In 1690, Colonel Mordaunt Cracherode, father of Clayton Mordaunt Cracherode and in charge of the marines during George Anson's voyage round the world, lived in the street.

From 1747 to 1758, seascape painter Samuel Scott lived at No. 2, overlooking the Piazza.

In 1761, the actress Kitty Clive lived in the street.

In 1814, Jane Austen visited her brother Henry at number 10, where he was then living.

==Listed buildings==
There are a number of listed buildings in the street.

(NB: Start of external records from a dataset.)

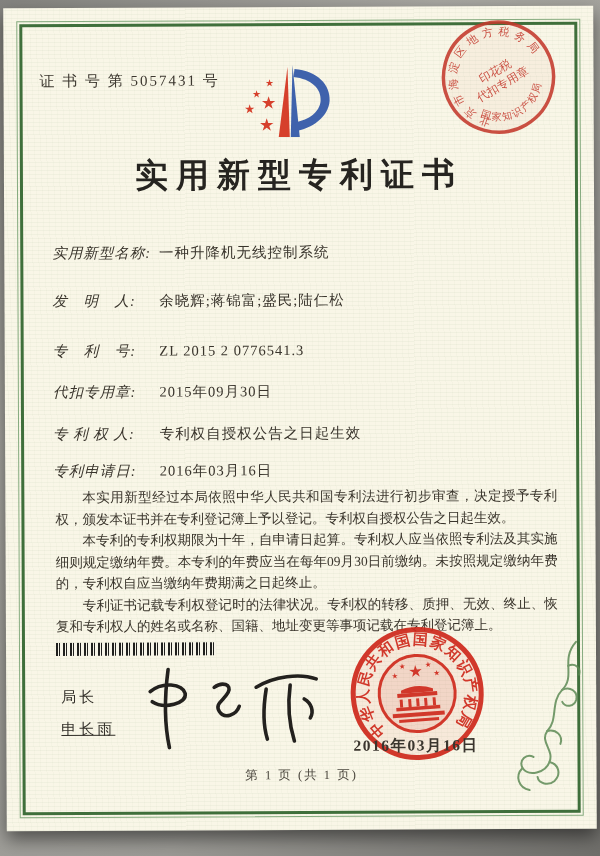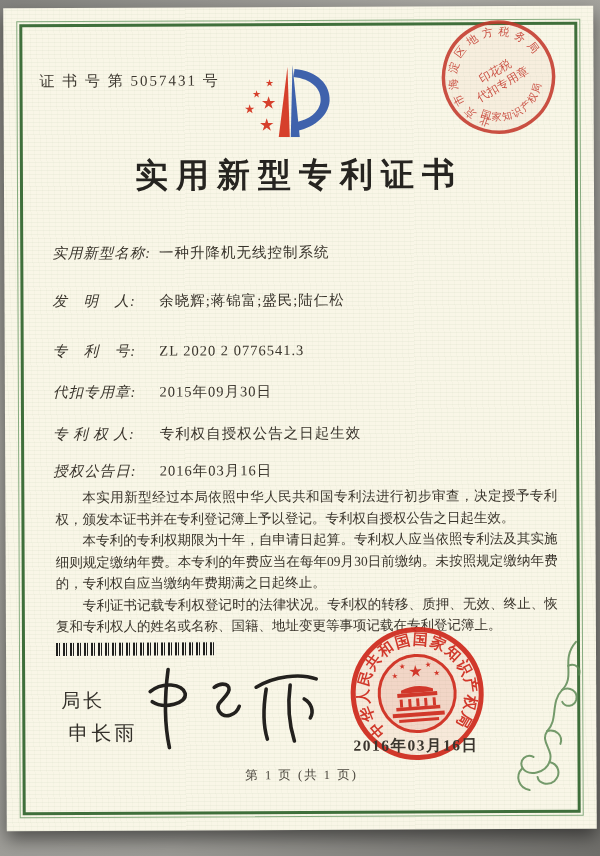"ZL 2020 2 0776541.3" span.fvalue { text: 2020 -> 2015 }
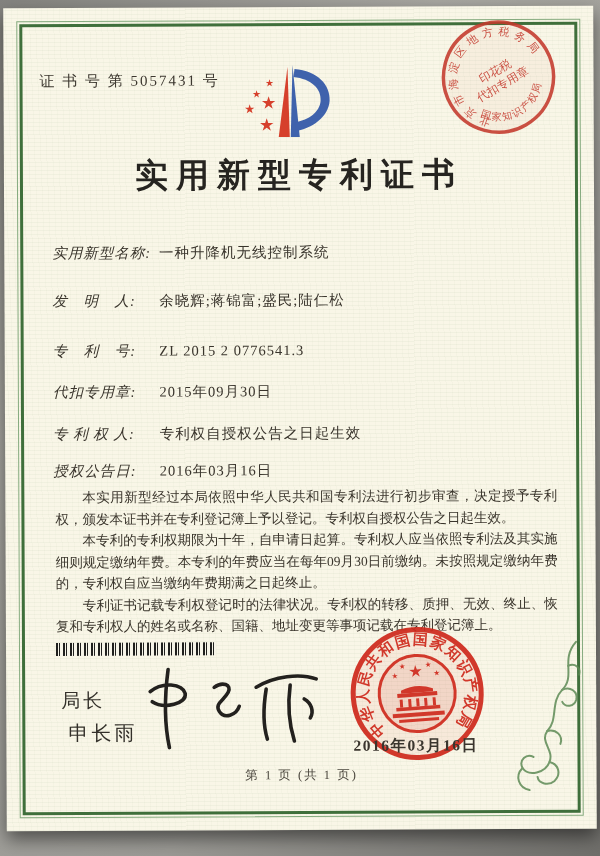"授权公告日:" span.flabel { text: 授权公告 -> 专利申请 }
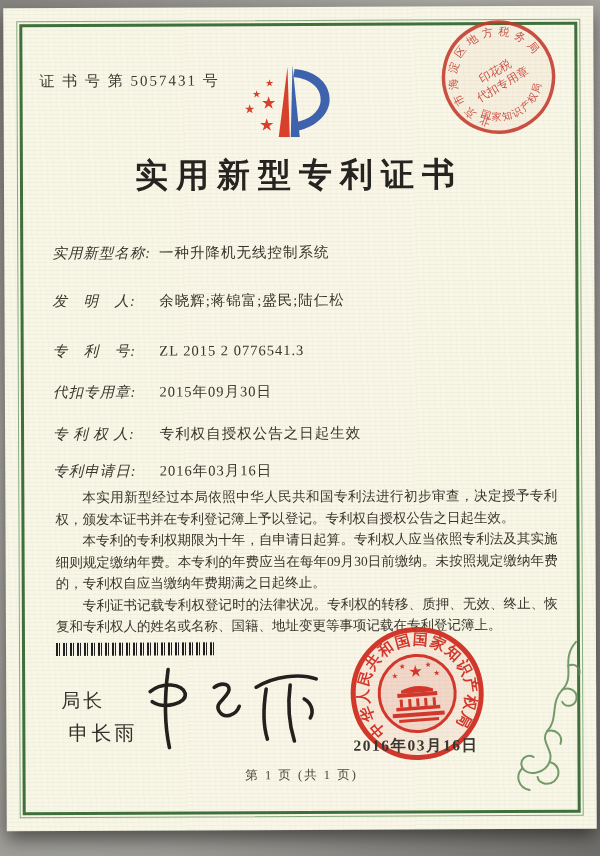"局长" .signer-title { font-size: 19px -> 15px }
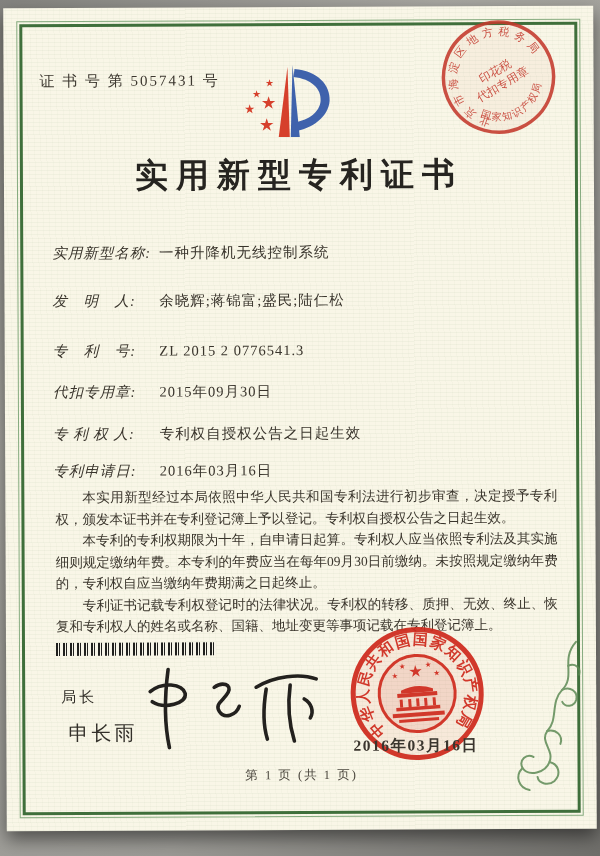"申长雨" .signer-name { font-size: 20px -> 15px; left: 62px -> 55px; text-decoration: none -> underline }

Number 25–29 on the north side is the former St. Peter's Hospital which is grade II listed and the largest building in the street. The hospital was designed by J. M. Brydon in the "Queen Anne" style and opened in 1882. Henry Clutton, the ninth Duke of Bedford's architect, required amendments to be made to the design to suit the Bedford Estate's requirements. The building was constructed in such a way as to allow it to be converted in the future into residential flats and chambers.

==Coffee houses==
Several coffee houses existed in the street. The earliest known is Braxton's (1702) at number 24, which became Rawthmell's in 1715 and later moved to number 25. The Royal Society of Arts was formed at Rawthmell's in 1754.

==Pubs==
In the mid-seventeenth century there were five pubs in Henrietta Street but following the suppression of the Unicorn Tavern at No. 37 by the Bedford Estate in the 1880s there ceased to be pubs in the street. There were none in 1970 when Sheppard's Survey of London was produced and there are none today, though there are several bars and eating places.

In 1772, the poet Sheridan fought a duel with Matthews at the Castle Tavern, located on the north corner with Bedford Street, after Matthews insulted Sheridan in the Bath Chronicle.